平靜的一些過去,莫小川靜靜地摟着司徒玉兒,就這般安靜地睡了一夜。對於司徒玉兒的付出,莫小川心知肚明,由此賢妻,也讓他很是安慰。
夜裡,司徒玉兒感覺到莫小川的身體變化,本想給他,但是,莫小川卻怕傷着她,畢竟,她生產之後的時間不長。
清晨,莫小川早早地起來,換上了蟒袍。
算一算時間,花旗衝也該到了。當日,花旗衝只比他們晚走一日。入宮的時間,應該不在今日,便是在明日。已經半年多未見過老太后,莫小川此次回來,也該去看看她了。
因此,他一早便出門,身邊只帶了林風和幾個護衛,劍九被他留在了府中。
來到太后宮的時候,老太后正在宮門前澆花。
莫小川徑直走了過來,道:“奶奶,怎麼親自忙起來了。讓她們去做便是了。
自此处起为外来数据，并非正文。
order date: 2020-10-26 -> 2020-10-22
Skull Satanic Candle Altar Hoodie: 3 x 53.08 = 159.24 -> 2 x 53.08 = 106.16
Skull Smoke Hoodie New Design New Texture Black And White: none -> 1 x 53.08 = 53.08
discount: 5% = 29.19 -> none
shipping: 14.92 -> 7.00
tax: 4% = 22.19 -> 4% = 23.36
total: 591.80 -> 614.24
”
老太后搖頭,道:“她們不懂得。”說罷,緩緩地朝着屋中行去,笑着道:“軍中的生活,還習慣嗎?”
莫小川笑道:“習慣倒是習慣。只是,麻煩也不少。”
“聽聞,你在邊關又闖禍了?”老太后低嘆了一聲道。
莫小川撓了撓頭,道:“闖禍?這個,我倒是沒覺得,只是,那花旗衝欺負人,我沒有讓他得逞罷了。”
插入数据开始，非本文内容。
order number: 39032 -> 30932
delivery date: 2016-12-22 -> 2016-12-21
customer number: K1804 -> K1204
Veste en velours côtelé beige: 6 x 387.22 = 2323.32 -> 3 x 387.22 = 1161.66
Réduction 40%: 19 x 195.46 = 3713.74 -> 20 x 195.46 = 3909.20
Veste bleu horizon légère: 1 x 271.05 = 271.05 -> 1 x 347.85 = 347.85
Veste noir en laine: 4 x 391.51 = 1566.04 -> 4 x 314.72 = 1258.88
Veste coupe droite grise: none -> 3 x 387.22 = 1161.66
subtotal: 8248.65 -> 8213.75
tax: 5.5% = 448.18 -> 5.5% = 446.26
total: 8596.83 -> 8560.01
老太后笑了笑,道:“你總是能找出這麼多理由來。聽聞,花旗衝都被你打傷了?連他的護衛,都死在了你的手中?”
莫小川輕咳了一聲,有些尷尬,道:“這個,當時有些衝動了!”
“衝動了?”老太后微微搖頭,道:“你伯父已經爲此生氣了。你殺的那幾個護衛,都是我們西樑的人才。你也應該知道,聖道高手,並不是那麼好收攏的。”
“這個……”莫小川低下了頭,道:“孫兒知錯了。”
“你是真心知道錯了纔好。”老太后又搖頭嘆息了一聲,道:“你在軍中做出的成績,我也已經瞭解。你倒是與你父當年有些相似,只不過,你的脾氣卻又與他有些不同。他做事沉穩,沒有你這般激進。唉,罷了,以後這天下,終究是你們的,不過,奶奶希望你能夠改一改你的脾氣。這樣下去的話,對你無益。”
“是!”莫小川虛心點頭。
對於老太后的話,他是明白的,老太后的意思是讓他想着收攏人心,可是,現在的莫小川,不是不能如此做,是不敢這樣做。爲什麼他闖出了貨來,反而會心安理得,有恃無恐,而上一次在燕國立功,回來卻有些戰戰兢兢,這完全是因爲莫智淵。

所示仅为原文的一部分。